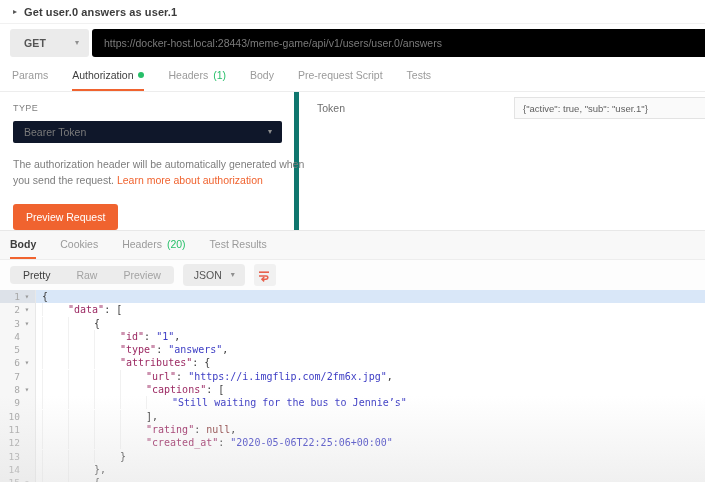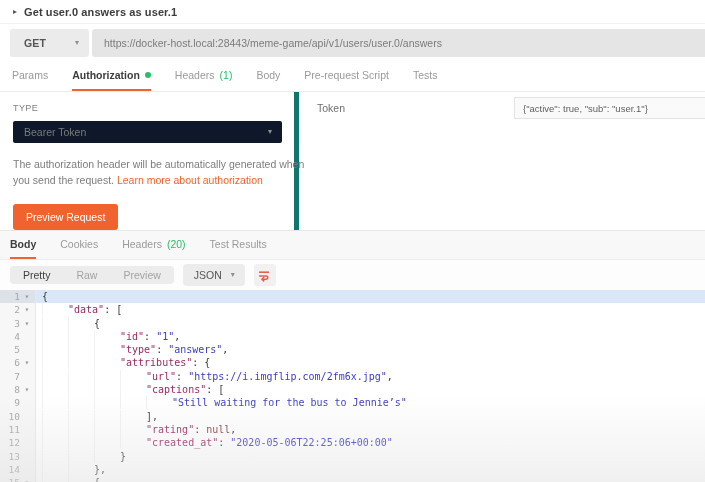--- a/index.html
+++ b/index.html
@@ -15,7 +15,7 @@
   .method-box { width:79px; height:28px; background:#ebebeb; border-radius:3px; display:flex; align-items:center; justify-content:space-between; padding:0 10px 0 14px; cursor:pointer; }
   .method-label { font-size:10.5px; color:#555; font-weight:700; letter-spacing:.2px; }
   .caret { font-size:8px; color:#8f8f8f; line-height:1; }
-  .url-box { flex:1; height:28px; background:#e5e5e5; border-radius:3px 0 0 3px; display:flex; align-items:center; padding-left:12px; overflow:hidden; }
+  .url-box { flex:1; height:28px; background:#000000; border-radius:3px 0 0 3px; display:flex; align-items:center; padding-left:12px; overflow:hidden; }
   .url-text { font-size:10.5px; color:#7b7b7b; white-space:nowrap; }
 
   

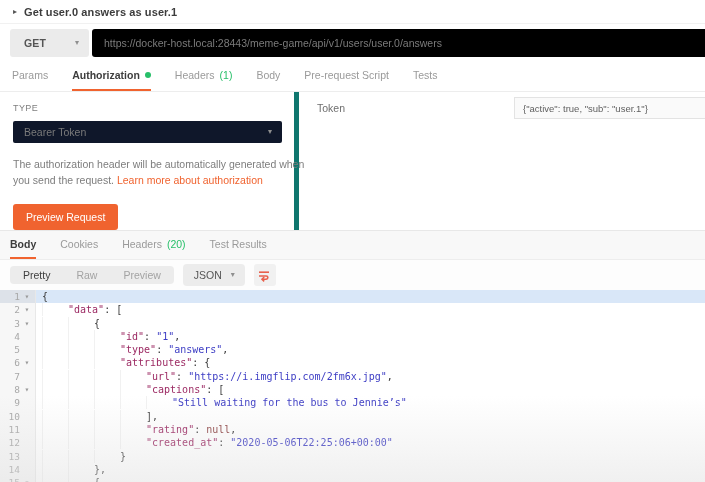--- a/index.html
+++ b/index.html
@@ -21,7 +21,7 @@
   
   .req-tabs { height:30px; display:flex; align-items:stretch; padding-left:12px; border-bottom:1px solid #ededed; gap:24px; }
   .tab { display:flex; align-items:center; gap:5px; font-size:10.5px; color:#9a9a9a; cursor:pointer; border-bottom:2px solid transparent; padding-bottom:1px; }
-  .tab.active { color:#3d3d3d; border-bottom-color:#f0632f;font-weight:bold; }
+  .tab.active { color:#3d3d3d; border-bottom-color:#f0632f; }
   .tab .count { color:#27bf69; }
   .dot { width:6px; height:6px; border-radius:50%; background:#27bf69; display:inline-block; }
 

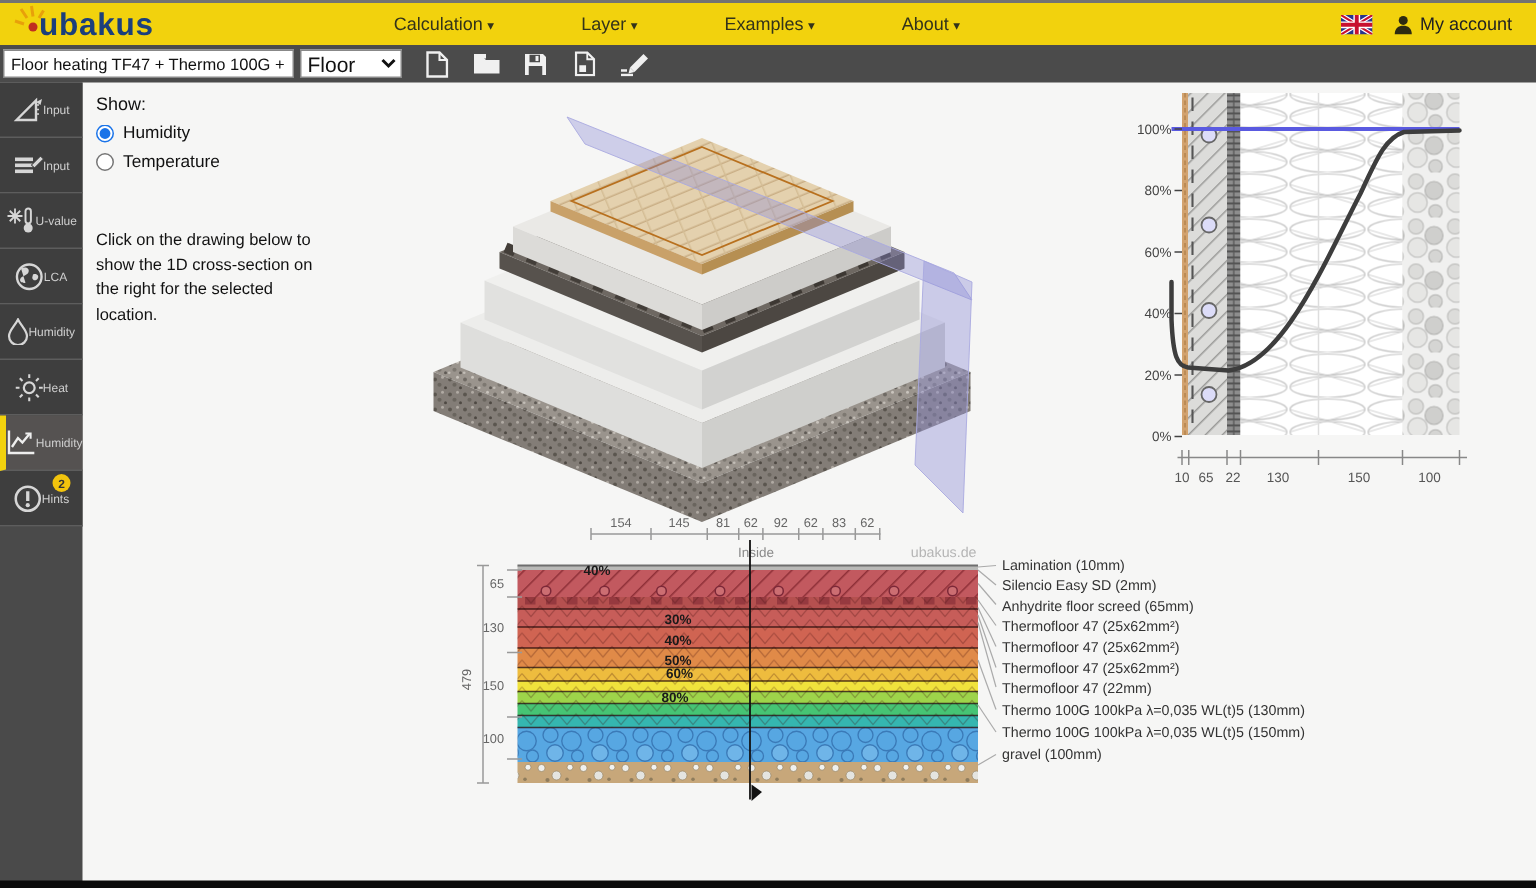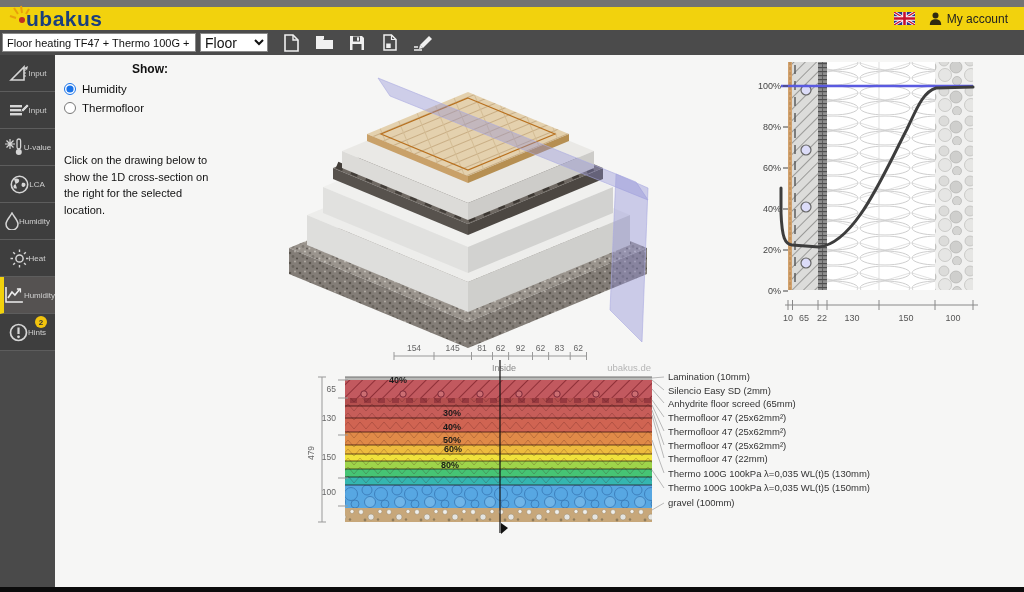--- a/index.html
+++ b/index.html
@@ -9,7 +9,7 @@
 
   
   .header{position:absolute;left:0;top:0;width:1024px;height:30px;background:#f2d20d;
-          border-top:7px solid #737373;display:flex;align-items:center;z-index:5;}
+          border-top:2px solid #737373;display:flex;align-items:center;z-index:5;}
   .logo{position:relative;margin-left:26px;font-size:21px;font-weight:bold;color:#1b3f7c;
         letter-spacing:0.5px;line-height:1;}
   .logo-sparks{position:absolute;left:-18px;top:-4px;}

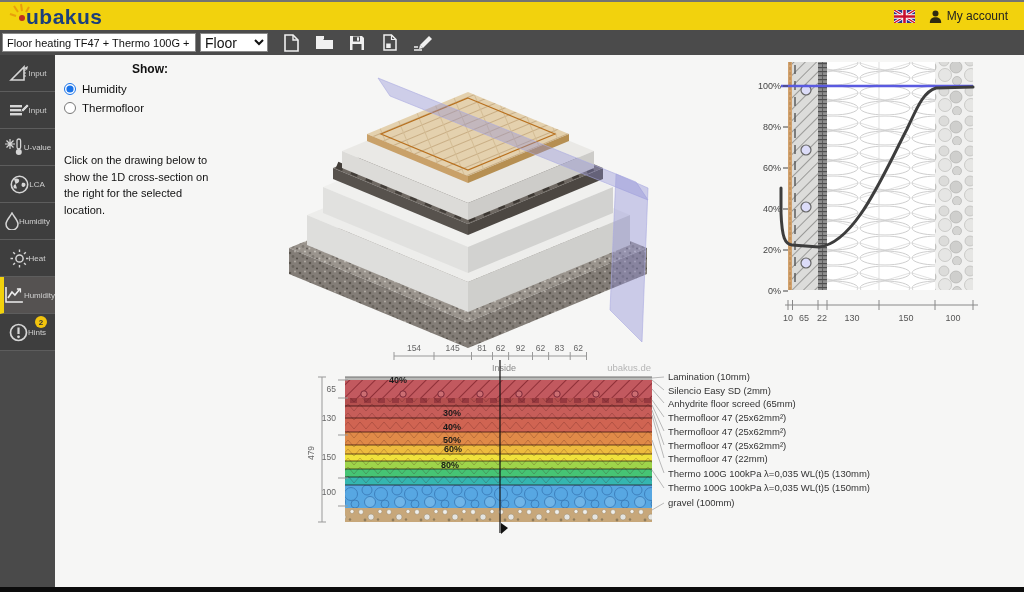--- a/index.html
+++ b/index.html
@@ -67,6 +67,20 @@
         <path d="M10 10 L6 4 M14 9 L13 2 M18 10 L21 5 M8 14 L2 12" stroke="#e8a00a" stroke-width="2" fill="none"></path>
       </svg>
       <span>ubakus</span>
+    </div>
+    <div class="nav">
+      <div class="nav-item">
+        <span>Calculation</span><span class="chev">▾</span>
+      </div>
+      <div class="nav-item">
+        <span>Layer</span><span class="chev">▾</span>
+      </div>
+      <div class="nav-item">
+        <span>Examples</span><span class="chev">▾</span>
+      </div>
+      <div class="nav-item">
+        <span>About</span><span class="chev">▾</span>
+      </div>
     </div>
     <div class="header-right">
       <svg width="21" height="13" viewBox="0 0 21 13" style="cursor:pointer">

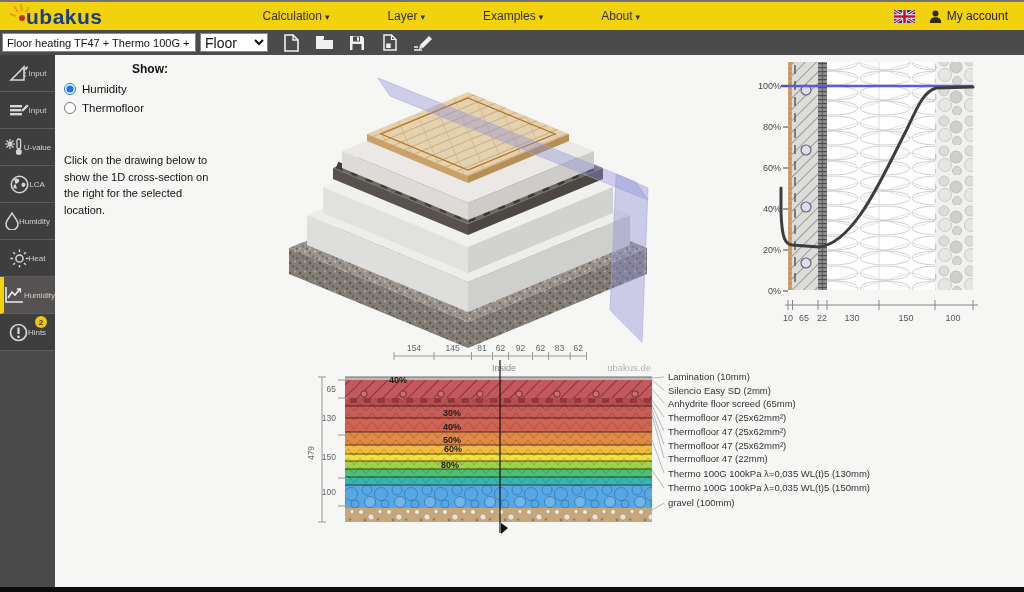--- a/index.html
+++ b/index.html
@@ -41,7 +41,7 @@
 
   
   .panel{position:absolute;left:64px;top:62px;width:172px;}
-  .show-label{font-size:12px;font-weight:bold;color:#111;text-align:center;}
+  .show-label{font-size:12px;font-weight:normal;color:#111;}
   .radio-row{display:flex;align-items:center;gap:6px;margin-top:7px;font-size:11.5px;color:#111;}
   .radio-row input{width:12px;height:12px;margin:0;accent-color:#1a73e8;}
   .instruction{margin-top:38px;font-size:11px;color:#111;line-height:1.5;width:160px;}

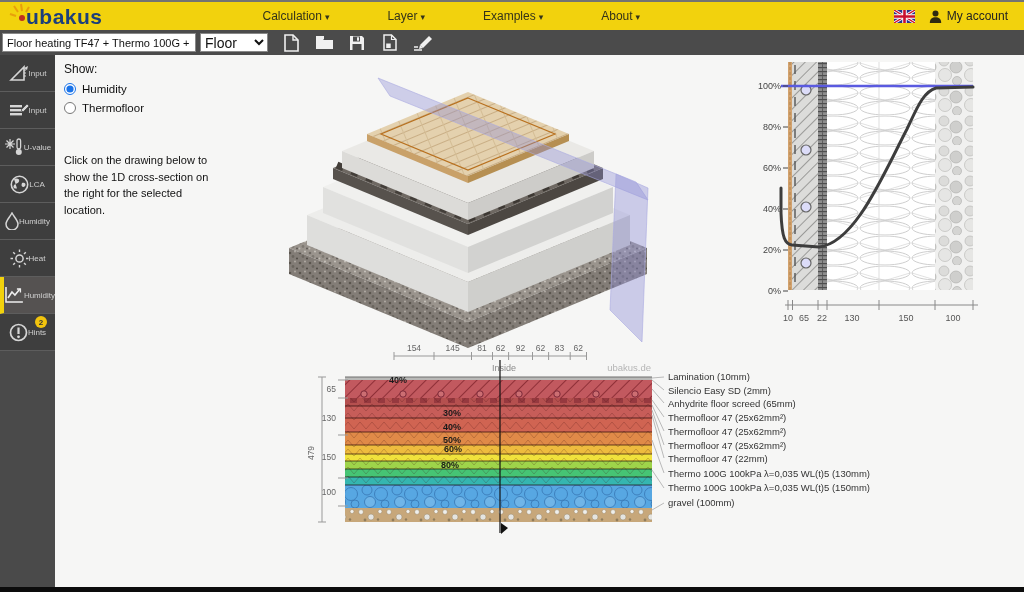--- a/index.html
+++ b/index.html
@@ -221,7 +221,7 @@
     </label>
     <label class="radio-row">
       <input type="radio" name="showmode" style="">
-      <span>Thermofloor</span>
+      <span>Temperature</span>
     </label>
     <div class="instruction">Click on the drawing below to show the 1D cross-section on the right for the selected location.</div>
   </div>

+--

● **What you need to do**
Copy all the lines from the data above that hold the word "bold".

● **Result for this exercise**
-  .tab.active { color:#3d3d3d; border-bottom-color:#f0632f;font-weight:bold; }
   .logo{position:relative;margin-left:26px;font-size:21px;font-weight:bold;color:#1b3f7c;
-  .show-label{font-size:12px;font-weight:bold;color:#111;text-align:center;}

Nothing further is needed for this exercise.